La prima volta la vediamo con la sua famiglia, intenta alla recita pomeridiana del Rosario nella villa dei Salina a poca distanza da Palermo, nel maggio dell’anno 1860.
L’intera famiglia si era radunata, come al solito, ascoltando “la voce pacata del Principe” che aveva ricordato “i Misteri Gloriosi e Dolorosi” (p. 17; cito dalla storica prima edizione di Feltrinelli, novembre 1958). Al termine, mentre “tutto rientrava nell’ordine, nel disordine, consueto” (ibid.), mentre le ragazze, i ragazzini e il primogenito “discendevano in fretta giù dalle sfere mistiche” (p. 18), lei sta ancora accanto al marito, il principe Fabrizio “immenso e fortissimo”, la cui testa “sfiorava (nelle case abitate dai comuni mortali)) il rosone inferiore dei lampadari” (p. 19).
Subito ci appare tesa, nervosa, frenetica ed estatica al tempo stesso: «La prepotenza ansiosa della Principessa fece cadere seccamente il rosario nella borsa trapunta di jais, mentre gli occhi belli e maniaci sogguardavano i figli servi e il marito tiranno verso il quale il corpo minuscolo si protendeva in una vana ansia di dominio amoroso» (p. 19). La prima immagine di Maria Stella, la moglie del Principe di Salina, ci presenta dunque la sua “prepotenza ansiosa”, “gli occhi belli e maniaci”, il suo “corpo minuscolo”, facendone quasi subito l’antitesi fisica e psichica del suo sposo: gigantesco, pacato e autoritario lui, piccola, sottomessa e tendenzialmente isterica lei.

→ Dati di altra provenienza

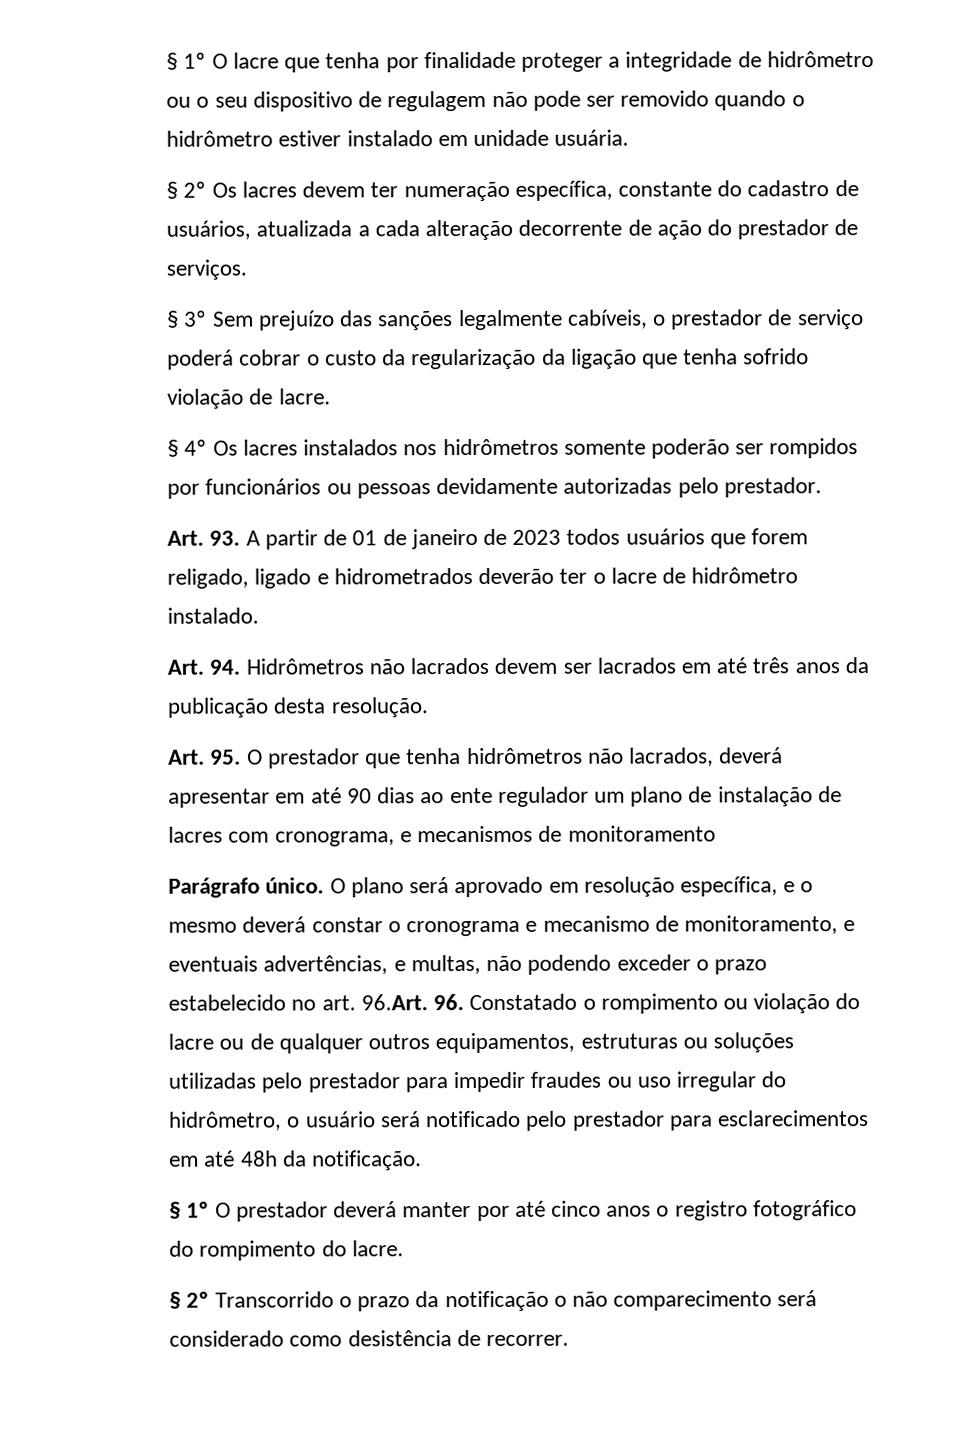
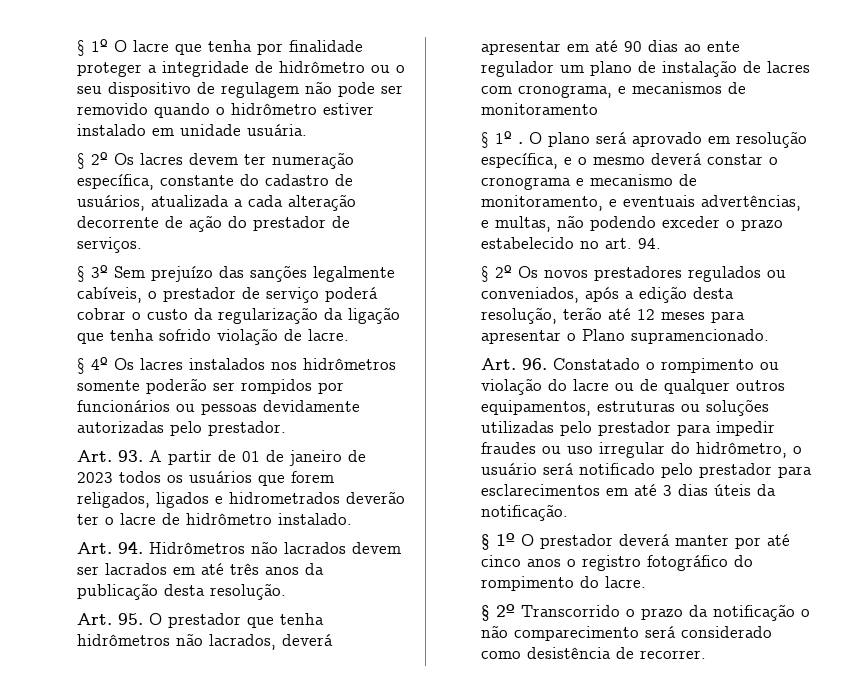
- Art. 93. A partir de 01 de janeiro de 2023 todos usuários que forem religado, ligado e hidrometrados deverão ter o lacre de hidrômetro instalado.
+ Art. 93. A partir de 01 de janeiro de 2023 todos os usuários que forem religados, ligados e hidrometrados deverão ter o lacre de hidrômetro instalado.
- Parágrafo único.
+ § 1º .
- O plano será aprovado em resolução específica, e o mesmo deverá constar o cronograma e mecanismo de monitoramento, e eventuais advertências, e multas, não podendo exceder o prazo estabelecido no art. 96.Art. 96. Constatado o rompimento ou violação do lacre ou de qualquer outros equipamentos, estruturas ou soluções utilizadas pelo prestador para impedir fraudes ou uso irregular do hidrômetro, o usuário será notificado pelo prestador para esclarecimentos em até 48h da notificação.
+ O plano será aprovado em resolução específica, e o mesmo deverá constar o cronograma e mecanismo de monitoramento, e eventuais advertências, e multas, não podendo exceder o prazo estabelecido no art. 94.
+ § 2º Os novos prestadores regulados ou conveniados, após a edição desta resolução, terão até 12 meses para apresentar o Plano supramencionado.
+ Art. 96. Constatado o rompimento ou violação do lacre ou de qualquer outros equipamentos, estruturas ou soluções utilizadas pelo prestador para impedir fraudes ou uso irregular do hidrômetro, o usuário será notificado pelo prestador para esclarecimentos em até 3 dias úteis da notificação.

Mezz’ora dopo è ora di cena; quando il principe arriva in sala da pranzo, «tutti erano già riuniti, la Principessa soltanto seduta, gli altri in piedi dietro alle loro sedie» (p. 30); unico elemento distintivo della consorte è il privilegio di aspettare l’arrivo del capofamiglia stando seduta, ma subito dopo, quando la cena inizia, i tempi e i modi del pasto sono scanditi da don Fabrizio.

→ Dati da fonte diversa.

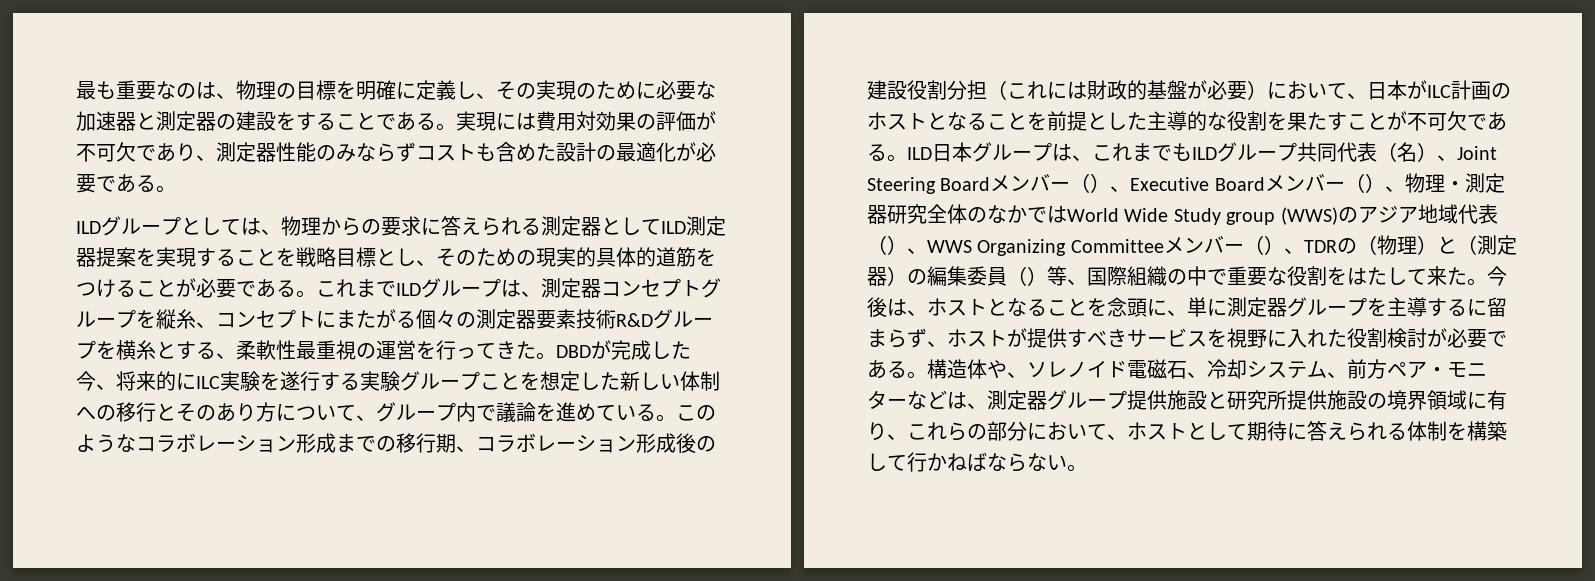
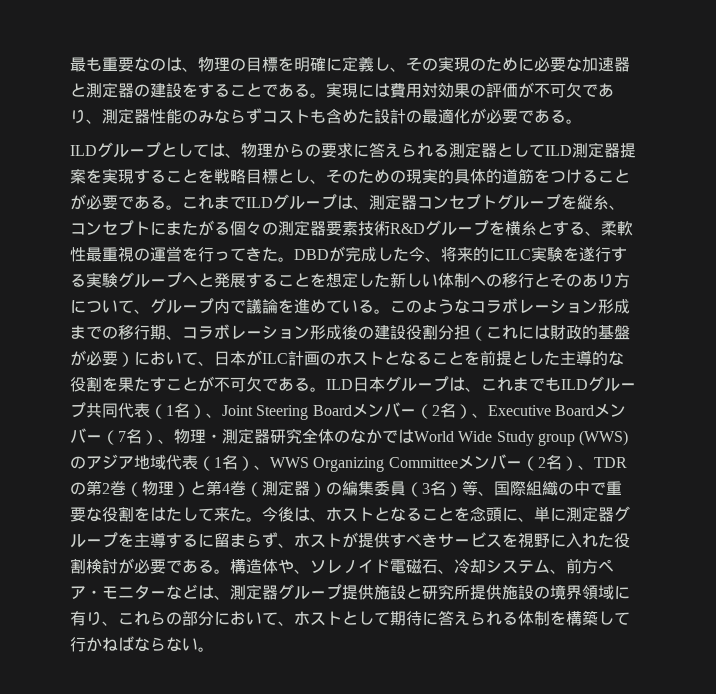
- DBDが完成した今、将来的にILC実験を遂行する実験グループことを想定した新しい体制への移行とそのあり方について、グループ内で議論を進めている。
+ DBDが完成した今、将来的にILC実験を遂行する実験グループへと発展することを想定した新しい体制への移行とそのあり方について、グループ内で議論を進めている。
- ILD日本グループは、これまでもILDグループ共同代表（名）、Joint Steering Boardメンバー（）、Executive Boardメンバー（）、物理・測定器研究全体のなかではWorld Wide Study group (WWS)のアジア地域代表（）、WWS Organizing Committeeメンバー（）、TDRの（物理）と（測定器）の編集委員（）等、国際組織の中で重要な役割をはたして来た。
+ ILD日本グループは、これまでもILDグループ共同代表（1名）、Joint Steering Boardメンバー（2名）、Executive Boardメンバー（7名）、物理・測定器研究全体のなかではWorld Wide Study group (WWS)のアジア地域代表（1名）、WWS Organizing Committeeメンバー（2名）、TDRの第2巻（物理）と第4巻（測定器）の編集委員（3名）等、国際組織の中で重要な役割をはたして来た。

Questi, mentre scodella ai familiari la minestra, osserva la sua famiglia, in un clima di timore reverenziale: «Mentre si mangiava in silenzio, gli occhi azzurri del Principe, un po’ ristretti fra le palpebre semichiuse, fissavano i figli uno per uno e li ammutolivano di paura» (p. 30). In realtà, però, il pater familias osserva figlie e figli con affetto e orgoglio: «Le femmine grassocce, fiorenti di salute, con le loro fossette maliziose e, fra la fronte e il naso, quel tale cipiglio, quel marchio atavico dei Salina. I maschi sottili ma forti maneggiavano le posate con sorvegliata violenza» (pp. 30-31). Ma al compiacimento del principe («“Bella famiglia”, pensava») si unisce il rammarico per un’assenza che lo addolora: il secondogenito Giovanni, “il più amato, il più scontroso”, se n’era fuggito a Londra, per vivere una “modesta vita di commesso”, rifuggendo dagli “agi palermitani” (p. 31).

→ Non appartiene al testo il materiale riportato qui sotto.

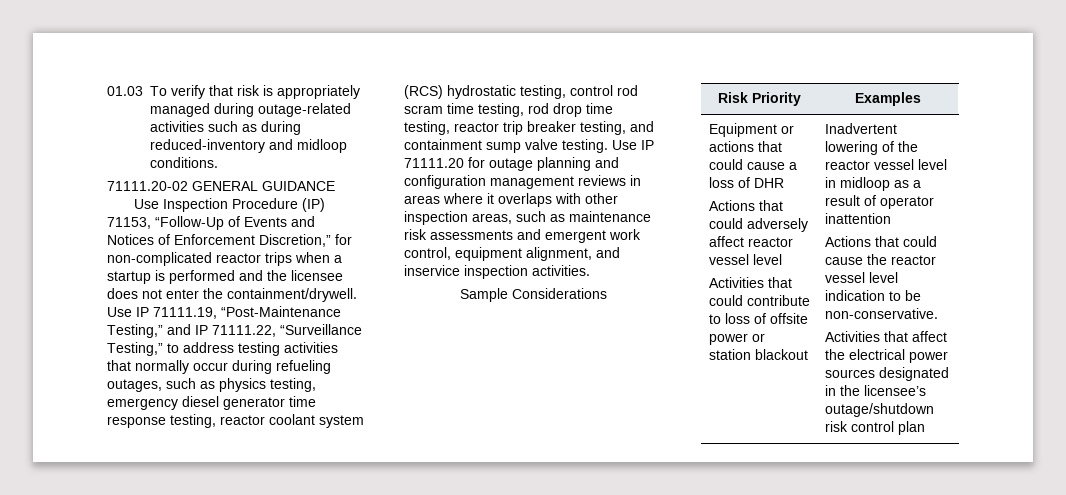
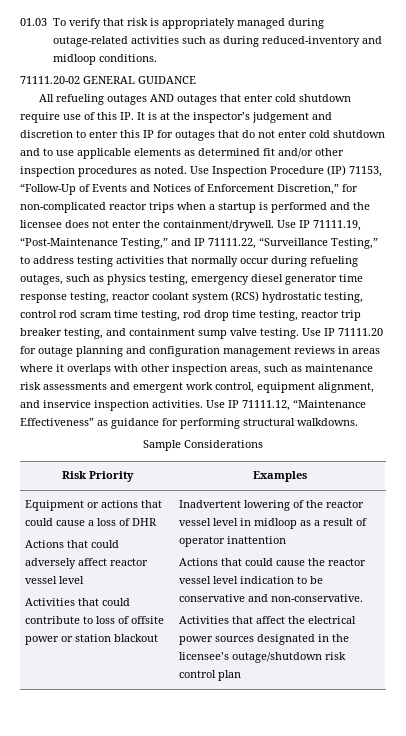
+ All refueling outages AND outages that enter cold shutdown require use of this IP. It is at the inspector’s judgement and discretion to enter this IP for outages that do not enter cold shutdown and to use applicable elements as determined fit and/or other inspection procedures as noted.
+ Use IP 71111.12, “Maintenance Effectiveness” as guidance for performing structural walkdowns.
- Actions that could cause the reactor vessel level indication to be non-conservative.
+ Actions that could cause the reactor vessel level indication to be conservative and non-conservative.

Il ricordo del figlio lontano addolora e incupisce il principe; a questo punto Maria Stella pensa bene (anzi, pensa male) di consolare il marito: «S’incupì tanto che la Principessa seduta accanto a lui tese la mano infantile e carezzò la potente zampaccia che riposava sulla tovaglia. Gesto improvvido che scatenò una serie di sensazioni: irritazione per esser compianto, sensualità risvegliata ma non più diretta verso chi l’aveva ridestata. In un lampo al Principe appari l’immagine di Mariannina con la testa affondata nel guanciale» (ibid.). Il gesto affettuoso della moglie irrita don Fabrizio, che non ama “esser compianto”; al tempo stesso, ridesta in lui una quiescente ma fortissima sensualità, che però non si indirizza verso la consorte, ma gli fa balenare il ricordo della sua giovane amante.
La conseguenza è immediata: don Fabrizio ordina di preparare la carrozza e comunica che dopo cena “scenderà” a Palermo. Di fronte a questa improvvisa decisione, gli occhi della moglie diventano “vitrei”: il principe si pente dell’ordine ormai dato, ma non può annullare una disposizione già data, per cui la conferma e anzi la integra ordinando al cappellano di famiglia, padre Pirrone, di andare con lui (il che, commenta l’autore, era “offensiva prepotenza” visto che don Fabrizio si appresta soltanto a una “avventura galante di basso rango”, p. 32).
Maria Stella non demorde: sia pure “con le lacrime agli occhi”, rivolge al marito un ultimo appello, “quanto mai vano”: «Ma, Fabrizio, di questi tempi… con le strade piene di soldati, piene di malandrini… può succedere un guaio» (p. 32). Il principe però minimizza, rassicura la moglie e prima di uscire «baciò frettolosamente la fronte ancor liscia che era al livello del suo mento» (ibid.).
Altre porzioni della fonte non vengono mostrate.